Wearable Devices to Operate Robotic Exoskeletons



Wearable Devices to Operate Robotic Exoskeletons
A team has developed a wearable, stretchy patch about the size of a BandAid, which sticks to your skin and picks up tiny signals coming from human muscles.
Technology Briefing

Transcript


Another new study published in Science Advances, explains how engineers from Korea and the United States are making real life “Iron Man technology” possible. They have developed a wearable, stretchy patch about the size of a BandAid, which sticks to your skin and picks up tiny signals coming from human muscles. In lab experiments, the researchers showed that humans could use these devices to operate robotic exoskeletons more efficiently.

The team hopes that one day, similar patches will help people with mobility issues move robotic arms or legs, or even assist doctors in diagnosing neurological illnesses. The new design is known as the “stretchable microneedle adhesive patch” (or SNAP). The secret to SNAP comes down to what the researchers call “microneedles.” Each patch is integrated with an array of about 144 needles. The needles are made of silicon coated with gold and are less than a hundredth of an inch long, making them hard to see with the naked eye.

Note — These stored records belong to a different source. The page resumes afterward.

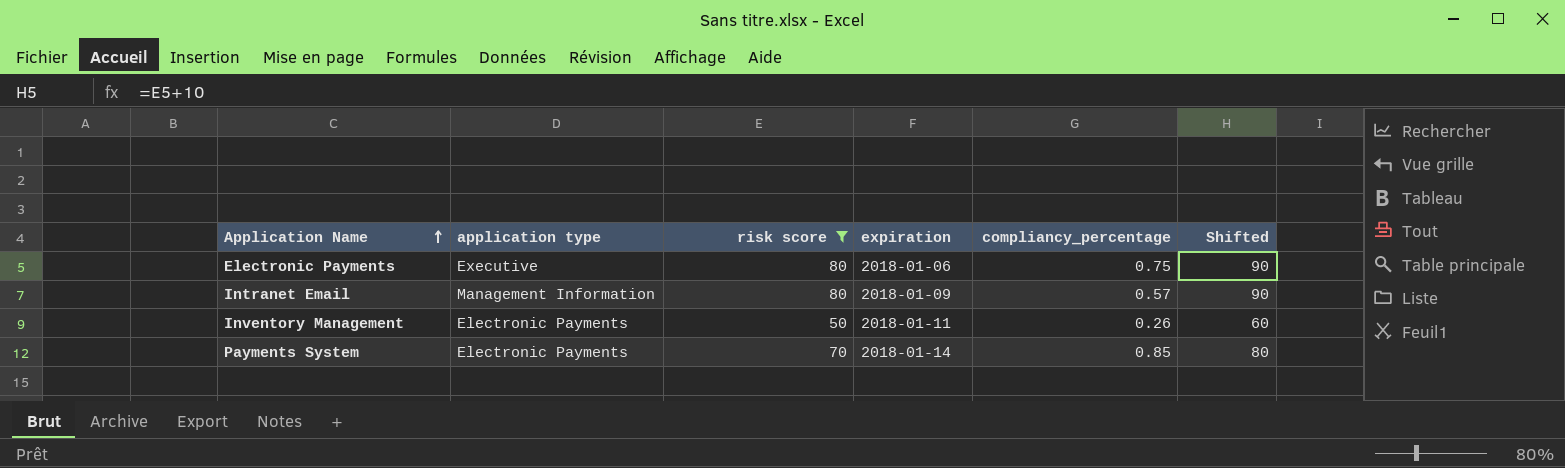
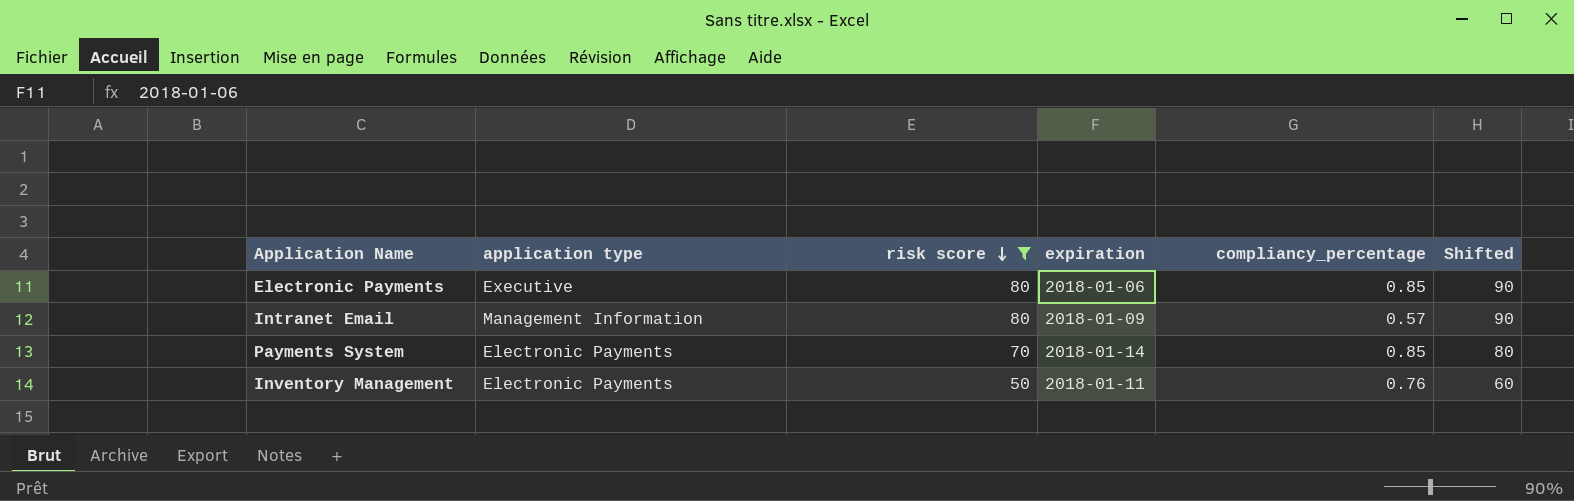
row order: Application Name ascending -> risk score descending
Electronic Payments | compliancy_percentage: 0.75 -> 0.85
Inventory Management | compliancy_percentage: 0.26 -> 0.76

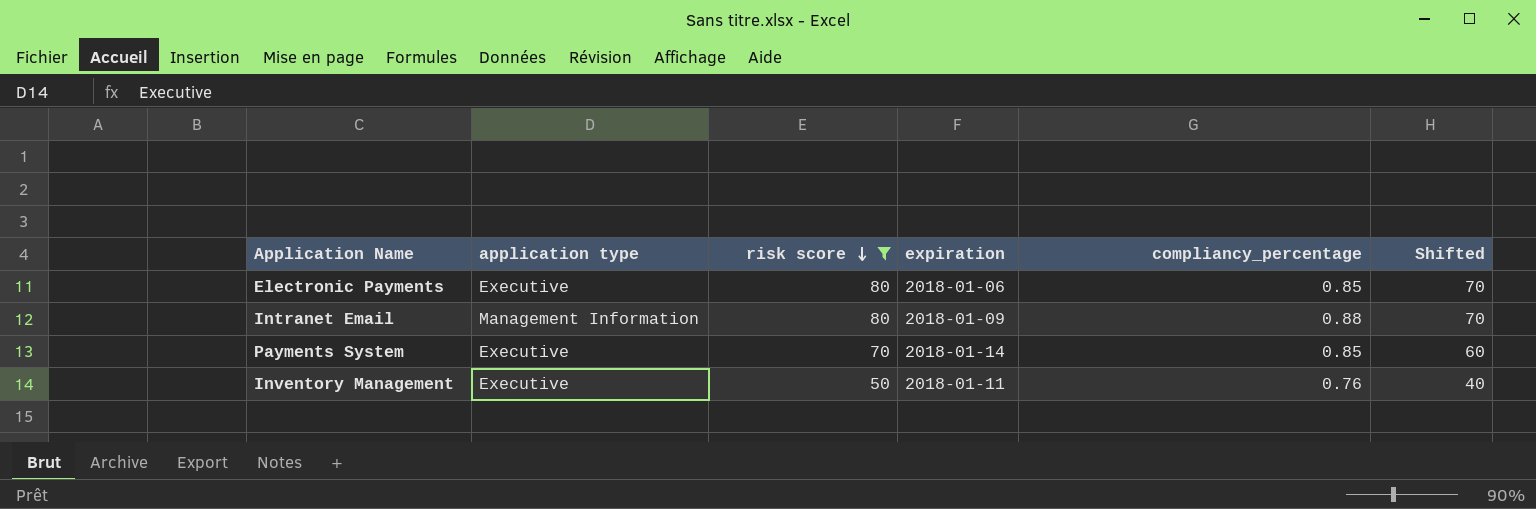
column Shifted | formula: [risk score] + 10 -> [risk score] - 10
Intranet Email | compliancy_percentage: 0.57 -> 0.88
Payments System | application type: Electronic Payments -> Executive
Inventory Management | application type: Electronic Payments -> Executive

The idea of small needles poking your body may sound scary, but the team’s microneedles only enter the top layer of your skin and aren’t long enough to reach the body’s pain sensors. That makes the patches surprisingly comfortable to wear, even for long periods. The human body, just like many machines, is pulsing with electricity on a near constant basis. Every time you bend your arm, twist your back or even twitch a finger, currents run along your muscle fibers.

Doctors typically monitor these electromyography (or EMG) signals using gel electrodes that stick onto your skin, but the task can get tricky because gel dries up over time, and when people jump or run, the electrodes often slide around, resulting in poor data. In the new study, the researchers set out to design an EMG sensor that could function almost like a part of your body. The team’s SNAP devices are self-contained machines made on a stretchy, polymer base. And they incorporate stretchable serpentine wires fabricated out of ultrathin metal. They also come with their own batteries and are remarkably resilient.

In lab experiments, the team found that the patches collected accurate EMG data, even when human subjects were running on treadmills or doing squats. That’s because the patch deforms in a way very similar to your own skin. Ideally, SNAP could also help people do some very non-human things. To test out those possibilities, the researchers ran a series of experiments in their lab in which they asked real people to take on an everyday task, like lifting a heavy weight from the floor.

In this case, the humans had a little help. They strapped on a machine that looks a bit like a knapsack and provides a robotic boost. These devices reduced the muscles needed to accomplish certain tasks. Today, the researchers still have a lot of work to do before their patches make it into the real world. For a start, they need to test these tools with other kinds of exoskeleton machines.